Cicada 3301 was another puzzle that worked in a similar fashion—no one knew who made it, or why, but it had people searching light posts in 14 cities, cracking cryptographic codes, and looking at Mayan numerals. Theories floated around saying that the NSA was using 3301 as a recruitment tool. But to this day, no one knows why it was made.

But Not Pron is much more innocuous. The creator isn't some shadowy figure, and you do actually receive a physical certificate from him as well as a secret prize. There's no broader backstory to this. The creator even said he's not really a puzzle person, but it just kept going and kept getting bigger over the years.

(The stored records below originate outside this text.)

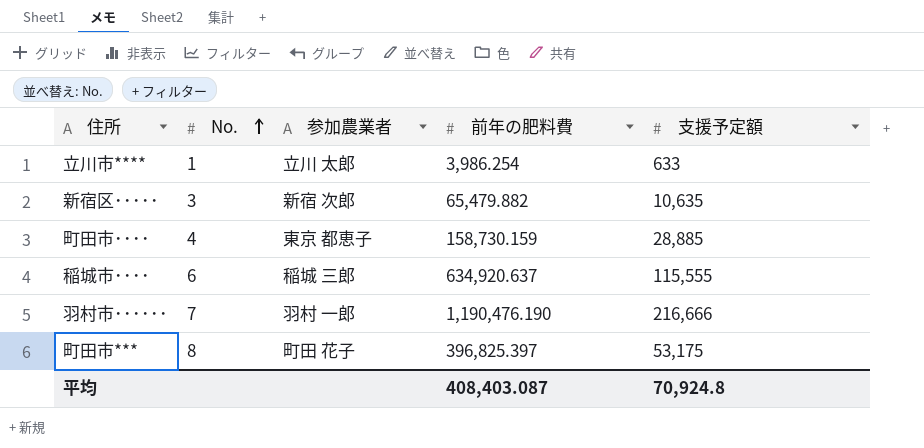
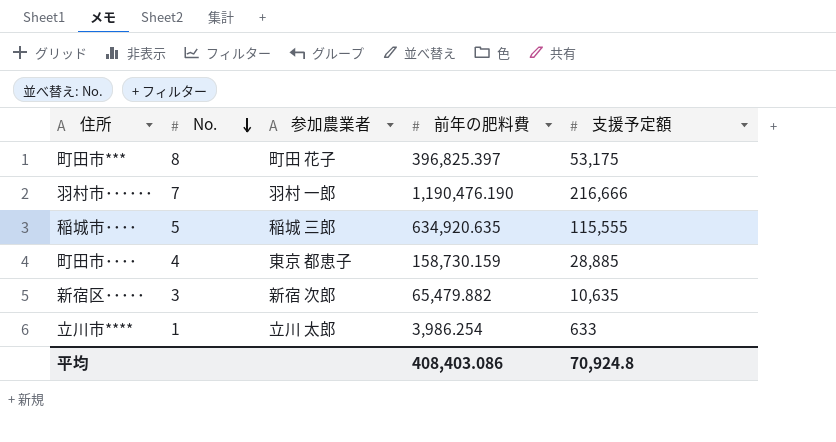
row order: No. ascending -> No. descending
稲城市････ | No.: 6 -> 5
稲城市････ | 前年の肥料費: 634,920.637 -> 634,920.635
平均 | 前年の肥料費: 408,403.087 -> 408,403.086

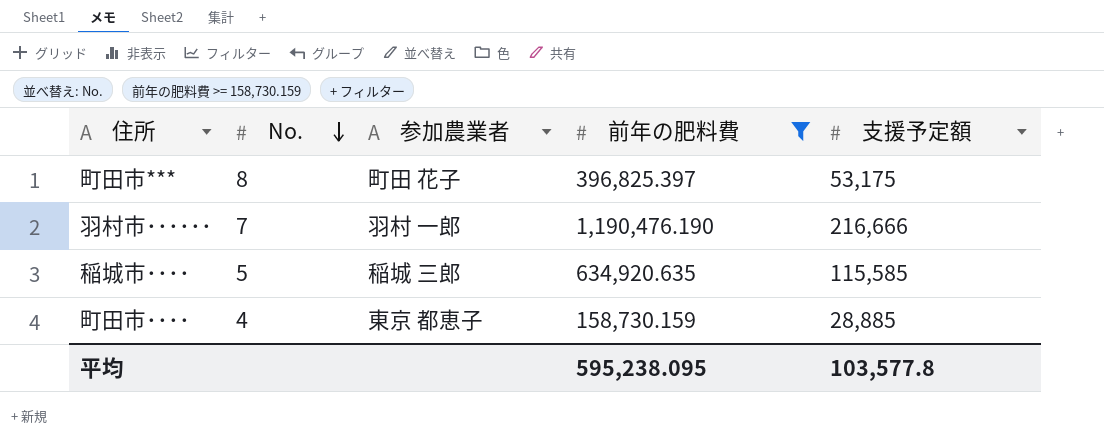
filter: none -> 前年の肥料費 >= 158,730.159
稲城市････ | 支援予定額: 115,555 -> 115,585
平均 | 前年の肥料費: 408,403.086 -> 595,238.095
平均 | 支援予定額: 70,924.8 -> 103,577.8

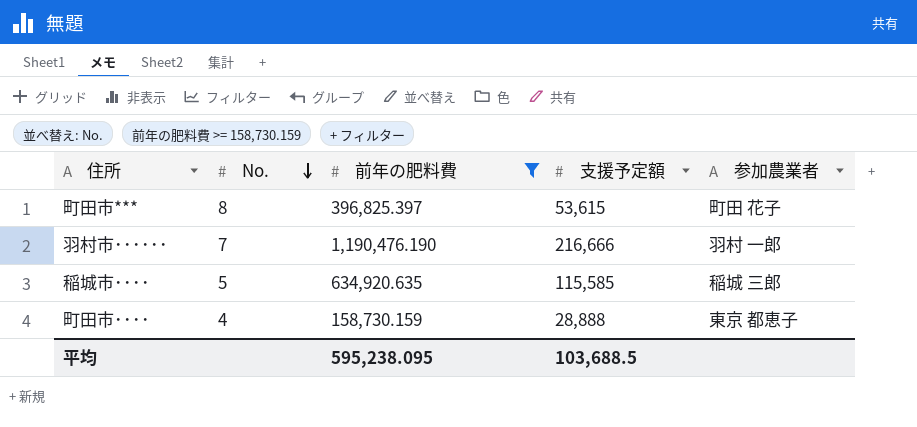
column 参加農業者 | position: 3 -> 5
町田市*** | 支援予定額: 53,175 -> 53,615
町田市････ | 支援予定額: 28,885 -> 28,888
平均 | 支援予定額: 103,577.8 -> 103,688.5

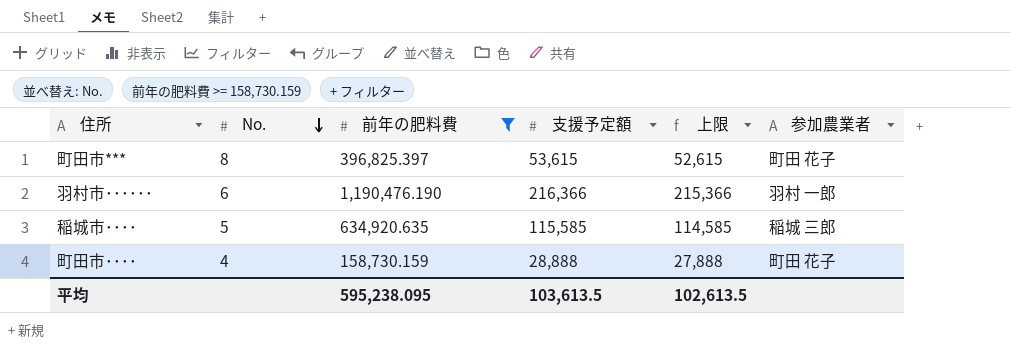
column 上限 | formula: none -> [支援予定額] - 1000
羽村市･･････ | No.: 7 -> 6
羽村市･･････ | 支援予定額: 216,666 -> 216,366
町田市････ | 参加農業者: 東京 都恵子 -> 町田 花子
平均 | 支援予定額: 103,688.5 -> 103,613.5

In an interview with Fast Company, David Münnich, creator of the site, said that it's impossible to finish the puzzle on your own. He said you'd need an extraordinary set of skills, intimate computer knowledge and a mind wrapped around trivia to do so, and most people who get far in the game do it in groups. Forums are dedicated to cracking those riddles. Some players even contributed riddles, Münnich said.

But unlike Cicada 3301 and the weird plague mask video, Not Pron is just a hard puzzle for puzzle lovers. While it sticks you into a dark house, there's aren't any spooks, conspiracy theories, or associated creepypasta stories attached to it to get you into the zone. There's no real mystery to what the light at the end of the tunnel is: the creator is right there, shining it straight at you. Perhaps that's why so few people have solved it.